LA GUINDA DEL POSTRE- Aunque tiene dos aplicaciones, "la guinda del postre" se usa más para referirse a una forma de terminar o rematar de manera destacada algo. A esos detalles, al último toque magistral o artístico con el que se coronan las acciones relevantes, se debe el que se bautice con el nombre de "la guinda del postre" a tal "obra de arte". A veces se usa la misma expresión en sentido peyorativo, es decir, "la guinda" fue la última embarrada de muchas caídas anteriores.

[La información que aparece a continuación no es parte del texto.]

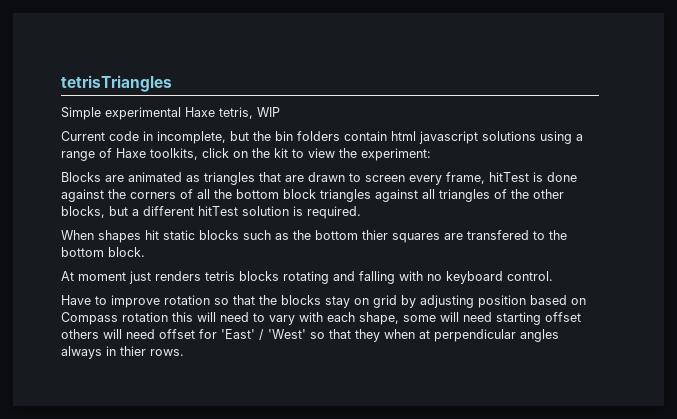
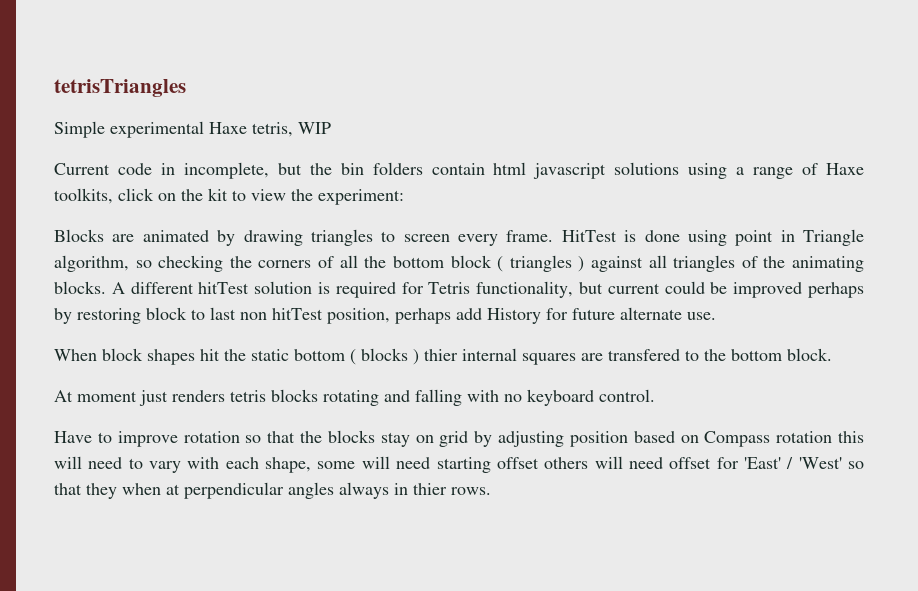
- Blocks are animated as triangles that are drawn to screen every frame, hitTest is done against the corners of all the bottom block triangles against all triangles of the other blocks, but a different hitTest solution is required.
+ Blocks are animated by drawing triangles to screen every frame. HitTest is done using point in Triangle algorithm, so checking the corners of all the bottom block ( triangles ) against all triangles of the animating blocks. A different hitTest solution is required for Tetris functionality, but current could be improved perhaps by restoring block to last non hitTest position, perhaps add History for future alternate use.
- When shapes hit static blocks such as the bottom thier squares are transfered to the bottom block.
+ When block shapes hit the static bottom ( blocks ) thier internal squares are transfered to the bottom block.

PEINAR HUEVOS- Si Ud. acostumbra peinar huevos, mejor es que cambie de oficio y haga cosas positivas. El que "peina huevos" hace nada, o todo lo que realiza son tonteras inútiles. También a quienes suelen comportarse ridículamente en público les cae muy bien cuando les dicen que andan "peinando huevos".
SER LADILLA- A pesar de venir del nombre correcto y académico que posee el tipo de piojo que vive en los vellos íntimos de las personas, las palabras "ladilla" o "ladillento" constituyen términos impronunciables o limítrofes con la grosería. Saliéndonos de lo formal, "ser ladilla" corresponde a ser muy inquieto, obviamente debido a la molesta picazón que producen tales bichitos. La gente insoportable es "ladillenta".